Most iGaming operators don’t audit their anchor text until something breaks. Rankings stall for two months, a manual review notice appears in Search Console, or a competitor suddenly jumps them on a page they’d owned for a year. Then the scramble starts.
The problem is almost always visible before the damage happens. Anchor text leaves a fingerprint. And if you know what an unhealthy fingerprint looks like, you can catch it before Google does.
This isn’t the same as auditing a domain before you buy it. That’s about the domain’s history. An anchor text audit is about what your live backlink profile says right now — the signal pattern Google sees every time it crawls the links pointing to your money site. In iGaming, that signal gets scrutinized harder than almost any other niche.
Here’s how to run it properly: what data to pull, what numbers to look for in each anchor type, and what to do when the profile is off.
Why Anchor Text Profiles Matter More in iGaming Than Anywhere Else
Google treats gambling content as YMYL — Your Money or Your Life and that same classification is exactly why aged domains are the preferred foundation for iGaming SEO: established trust signals that new domains simply don’t have. The same category as medical advice and financial services. That classification means the algorithm applies elevated scrutiny to every trust signal, including who’s linking to you and how.
In a low-competition niche, a slightly over-optimized anchor profile might go unnoticed for years. In iGaming — where you’re competing against operators with 7-figure SEO budgets, established affiliate networks, and domains that have been live for a decade — the algorithm has far more data to benchmark your profile against. Anomalies stand out faster. Patterns get flagged sooner.
The other factor: iGaming SEO relies heavily on paid link acquisition, PBN deployments, and aged domain networks. That means your anchor profile didn’t evolve organically. You built it deliberately. And a deliberately built profile that doesn’t look organic is precisely what Google’s link spam systems are trained to detect.

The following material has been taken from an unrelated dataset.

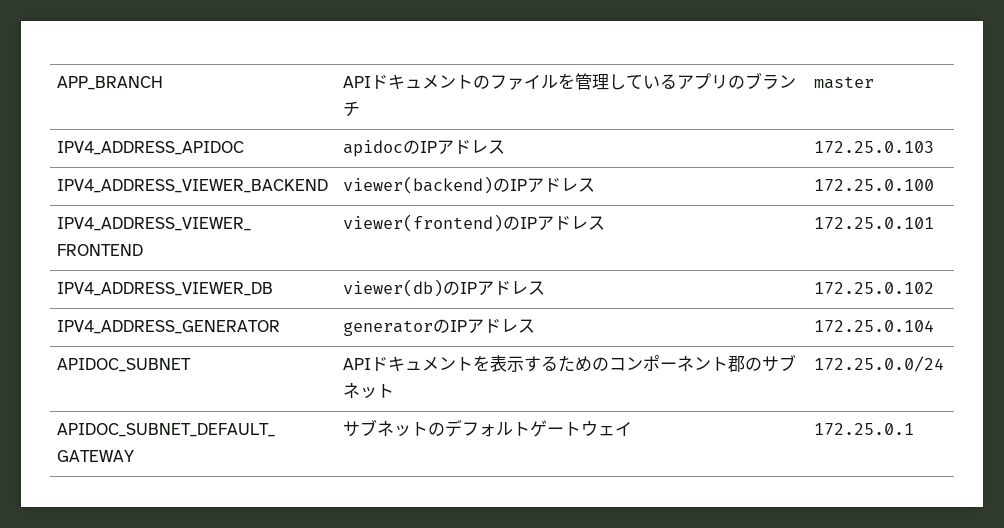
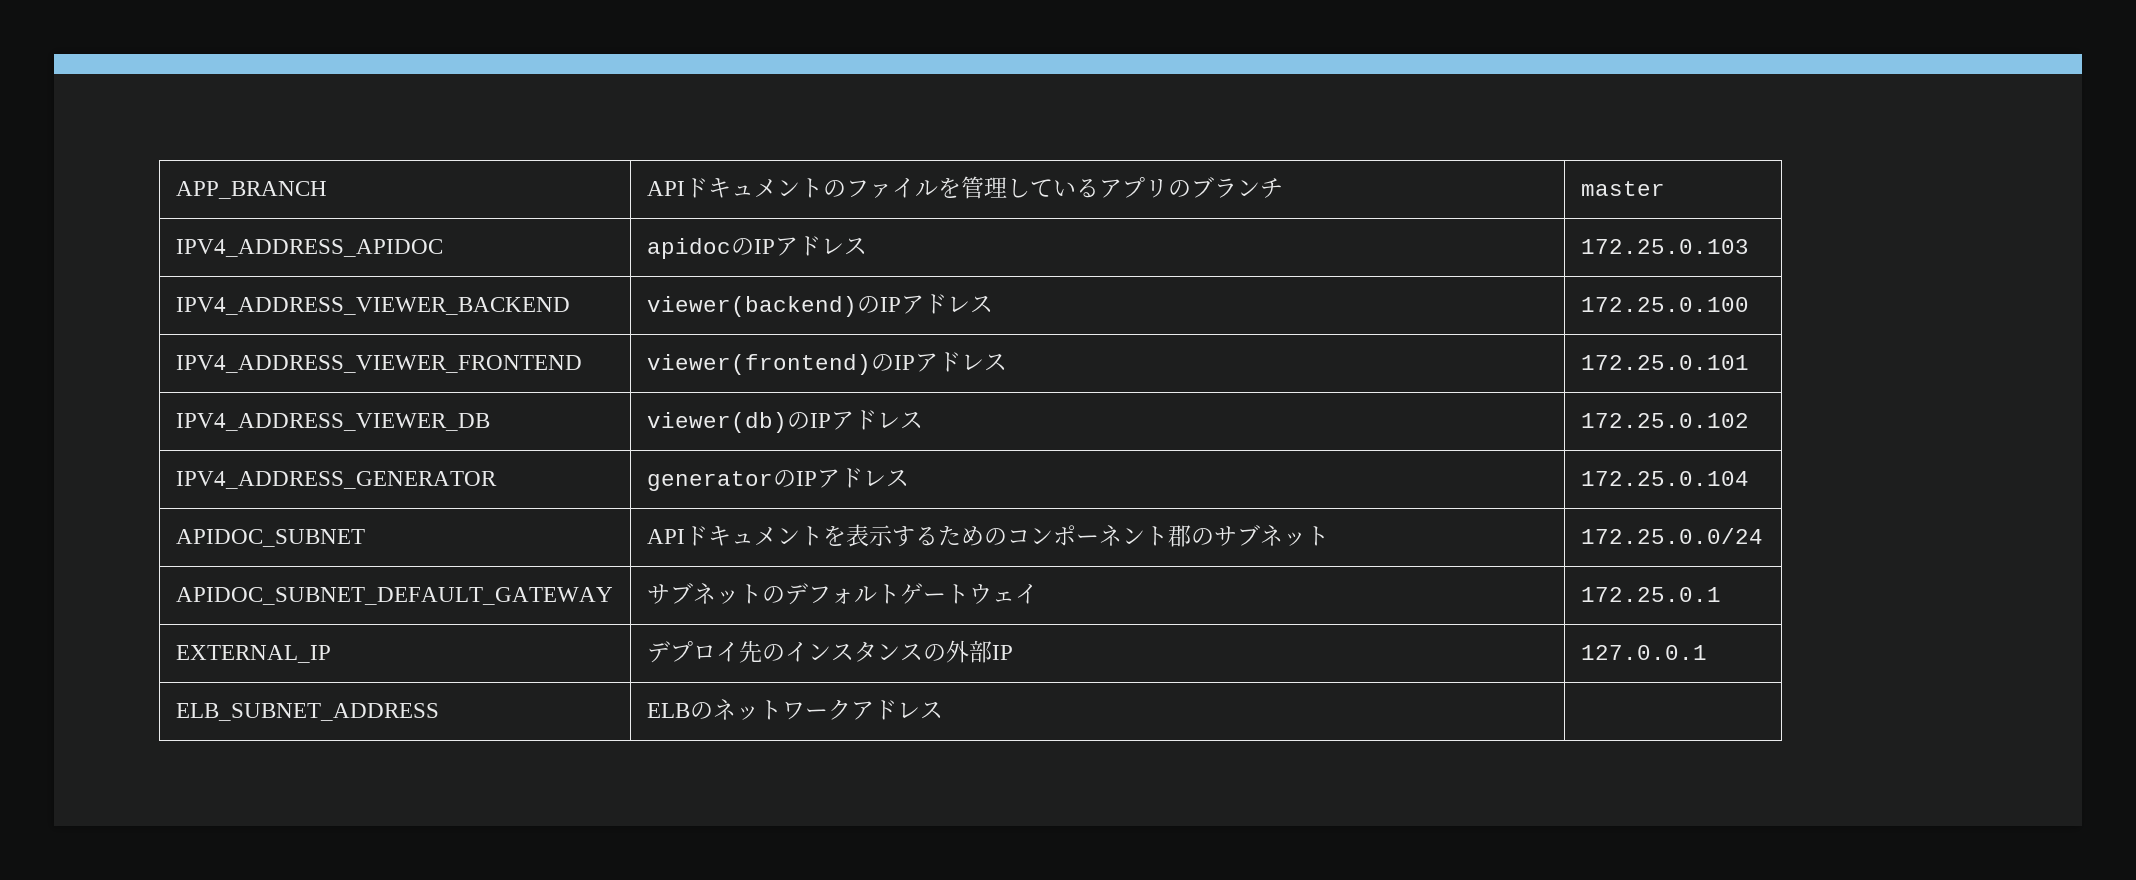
+ EXTERNAL_IP | デプロイ先のインスタンスの外部IP | 127.0.0.1
+ ELB_SUBNET_ADDRESS | ELBのネットワークアドレス |

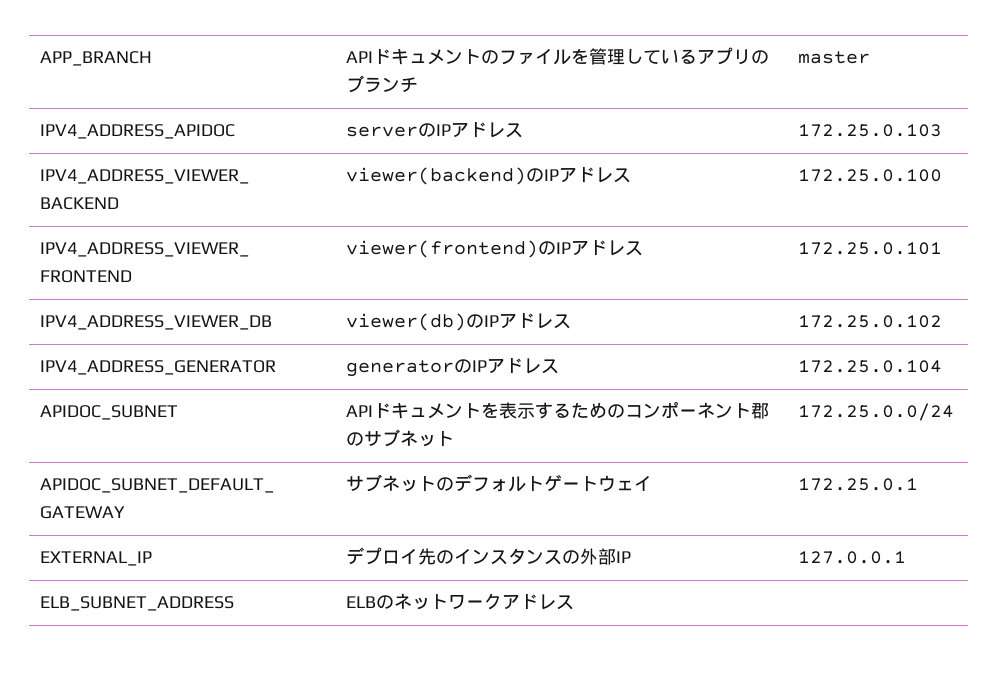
- IPV4_ADDRESS_APIDOC | apidocのIPアドレス | 172.25.0.103
+ IPV4_ADDRESS_APIDOC | serverのIPアドレス | 172.25.0.103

The 6 Anchor Types and the Numbers You’re Targeting

Before you can audit a profile, you need to know what a healthy one looks like. These aren’t theoretical ranges — they’re what consistently holds up in competitive gambling verticals without triggering manual reviews.
Exact Match: 5–10% maximum
Exact match anchors use your primary keyword verbatim. “Best online casino bonus”, “slot sites UK”, “trusted sportsbook Indonesia.” These carry the strongest keyword signal of any anchor type — and they’re the first thing Google flags when the count gets too high.
In iGaming specifically, keep this below 10% of your total anchor profile. Above that threshold, the pattern starts looking like a signal operation rather than natural editorial linking. For tier-1 links pointing directly at your money site, many operators targeting highly competitive markets keep exact match closer to 5–7%.
Partial Match: 15–20%
Partial match includes your target keyword but not verbatim. “Find a reliable casino in the UK here”, “best platform for online sports betting”, “how to pick a legit slot site.” Still topically relevant, harder to flag, reads more like how a human writer would naturally reference a page.
This is your working keyword anchor range. You can push the upper end of this safely when your branded and generic ratios are healthy.
Branded: 20–25%
Branded anchors use your domain or brand name. “Betway bonus page”, “visit 888casino”, “Rexusdomain aged domains”. No keyword signal, but enormous credibility signal.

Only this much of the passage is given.